- Also known as: Kidstime Express
- Genre: Local children's television series;
- Country of origin: United States
- Original language: English

= Kidstime with T. X. Critter =

Local Connecticut television show

Kidstime (Sunday mornings title) and Kidstime Express (weekday afternoons title) is a local children's television show broadcast by WTXX Channel 20 (now WCCT-TV) in Waterbury, Connecticut, in the 1980s and early 1990s. It was originally hosted by Mike Imfeld and his puppet companions with his cohost being T. X. Critter, operated by puppeteer Don Wunderlee. T. X. was the yellow precursor to ALF, created by the puppeteer Paul Fusco, a few years before the hit NBC TV show of the same name. At some point, Imfeld was replaced by Mike Mozart. Mozart was then later replaced by Lauren DeLisa, who remained the host until the show was canceled in 1993.

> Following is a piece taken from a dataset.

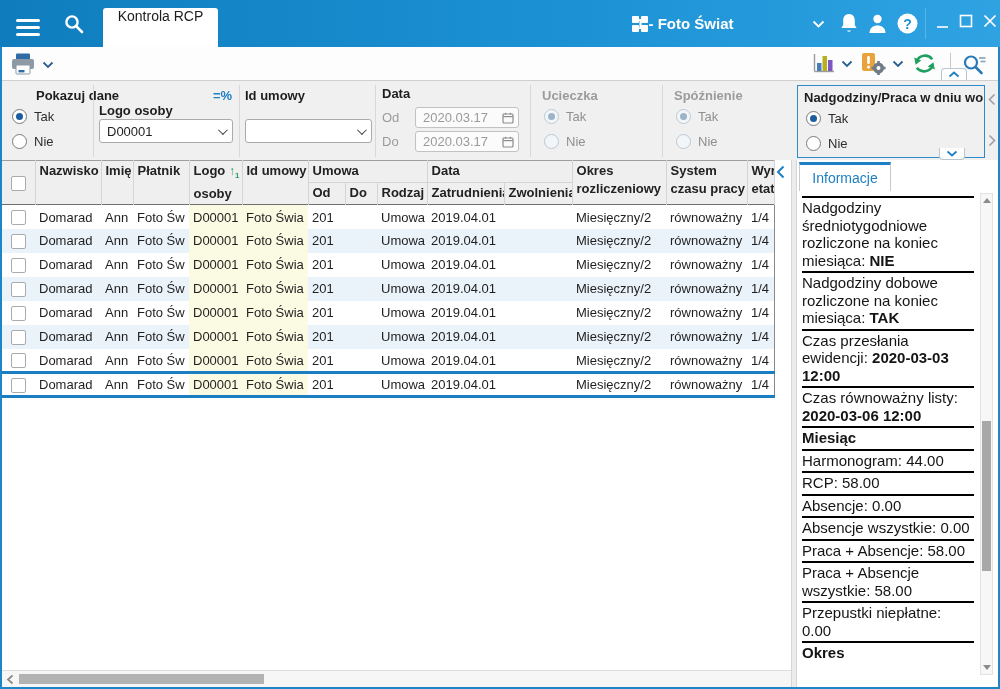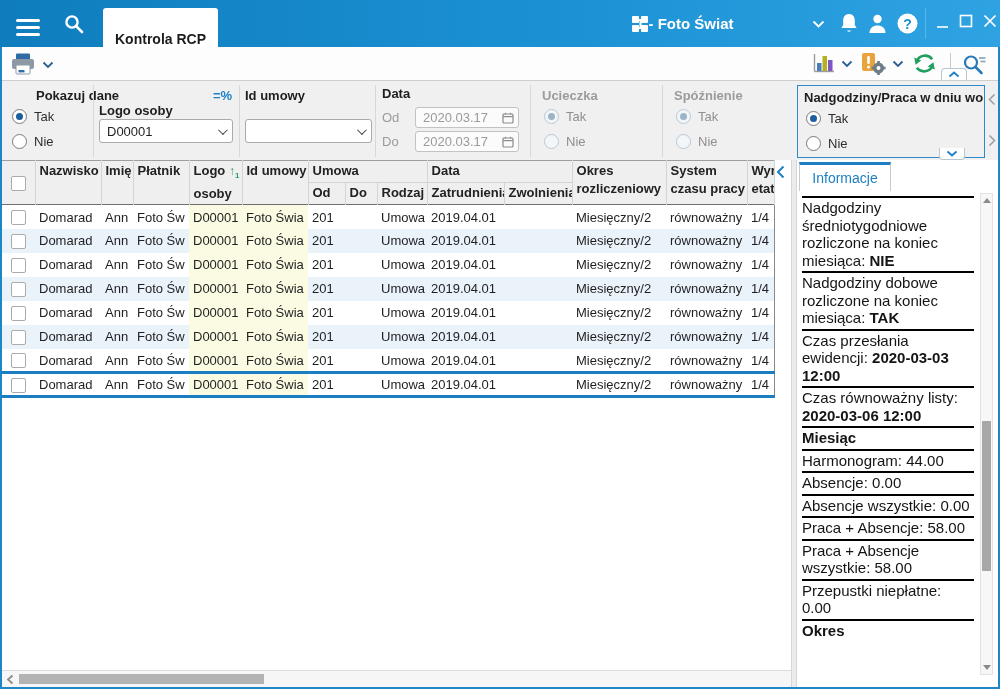"Kontrola RCP" .tb-tab { align-items: flex-end -> flex-start; font-weight: bold -> normal }
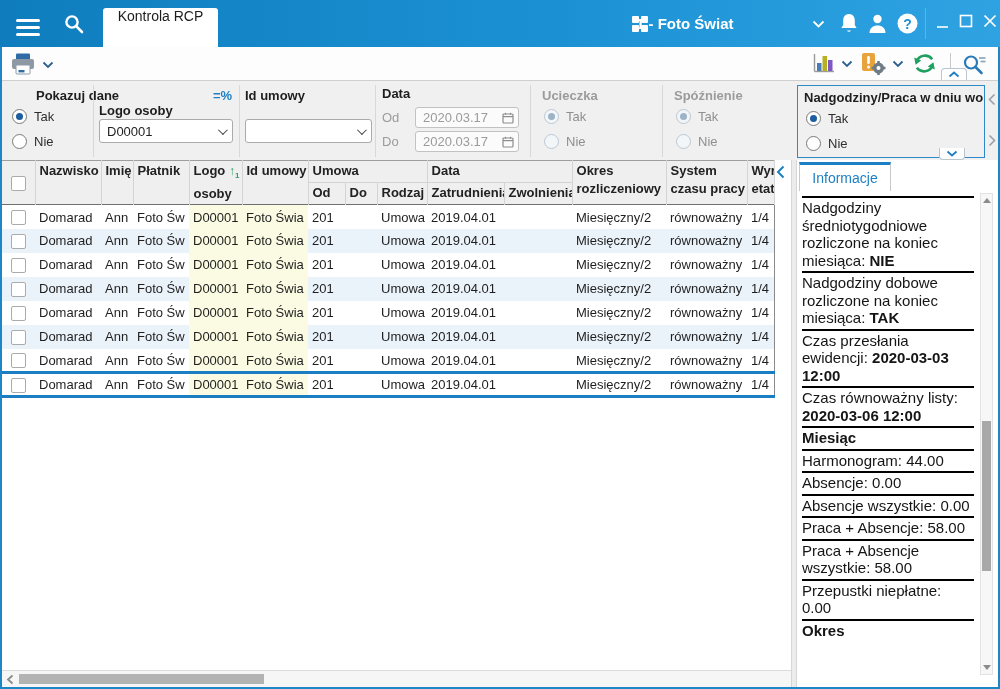"RCP: 58.00" div.info-item { html: none -> <div><span>RCP: 58.00</span><strong></strong></div> }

==Difference between Kidstime and Kidstime Express==

The difference between Kidstime and Kidstime Express was in both duration and time slot. Kidstime was a Sunday morning TV show, and Kidstime Express was a weekday afternoon collection of thirty-second spots played between toy commercials that aired along with cartoon episodes of Transformers, G.I. Joe: A Real American Hero, He-Man and the Masters of the Universe, Thundercats, Teenage Mutant Ninja Turtles, Filmation's Ghostbusters, The Real Ghostbusters, Duck Tales, Muppet Babies, The Smurfs, Disney's Adventures of the Gummi Bears, Chip 'n Dale: Rescue Rangers, Silver Hawks, Inspector Gadget, Heathcliff, Dennis The Menace, The Littles, M.A.S.K., Care Bears, Hulk Hogan's Rock 'n' Wrestling, Popples, The Get Along Gang, Denver The Last Dinosaur, The Wuzzles, ALF: The Animated Series, The Adventures of Teddy Ruxpin, COPS, and The Super Mario Bros Super Show.

==Television audience participation==
Children watching the show at home were encouraged to send in artwork, photographs, and safety tips that would be selectively chosen to be shown or announced on the air. One regular segment was "Funny Face Time" where a picture of a child viewer making a funny face that was sent to the TV station would be shown on the screen. All children whose submissions appeared on the show were given prizes, such as Wiffle Ball and Bat Sets which were and still are manufactured in Connecticut.

==Live appearances==

T. X. Critter (animated by puppeteer Don Wunderlee) also made live appearances, appearing at least once at Lake Compounce amusement park in Bristol and Southington, Connecticut. Commercials for other amusement parks were frequently shown while Kidstime was on the air, among them ads for Quassy Amusement Park in Middlebury, Connecticut, and Catskill Game Farm in Catskill, New York. T.X. also appeared at the Greater Hartford Fair, the "Kid'rific" Children's Fair in downtown Hartford, the Wadsworth Atheneum art museum, the Connecticut Trolley Museum in East Windsor, the Glastonbury Apple Harvest Festival, the Connecticut International Auto Show at the Hartford Civic Center (now XL Center), and Hebron Elementary School.

==Other notable staff / cast members==

Jim Henson Productions puppeteer Lisa Buckley created and puppeteered puppets for Kidstime from 1984 to 1986 when the show was entitled JJ, TX & Friends and later changed to Kidstime. The "JJ" in the original title referred to host J. J. Conlon and during his tenure there was a live studio audience and a second puppet on the show named Zeet. When Fusco left the show to work on ALF, Don Wunderlee a CT Punch and Judy puppeteer replaced him as the animator and voice of T. X. Critter.

==Kids Club==

The show had a "Kids Club" fan club and children would be sent a membership card after joining. One benefit of joining the club was free admission to T. X. Critter's live performances. In October 1983, the fan club had nearly 1,500 members.

==Christmas Special==

Kidstime also had at least one Christmas special, airing on December 23, 1986.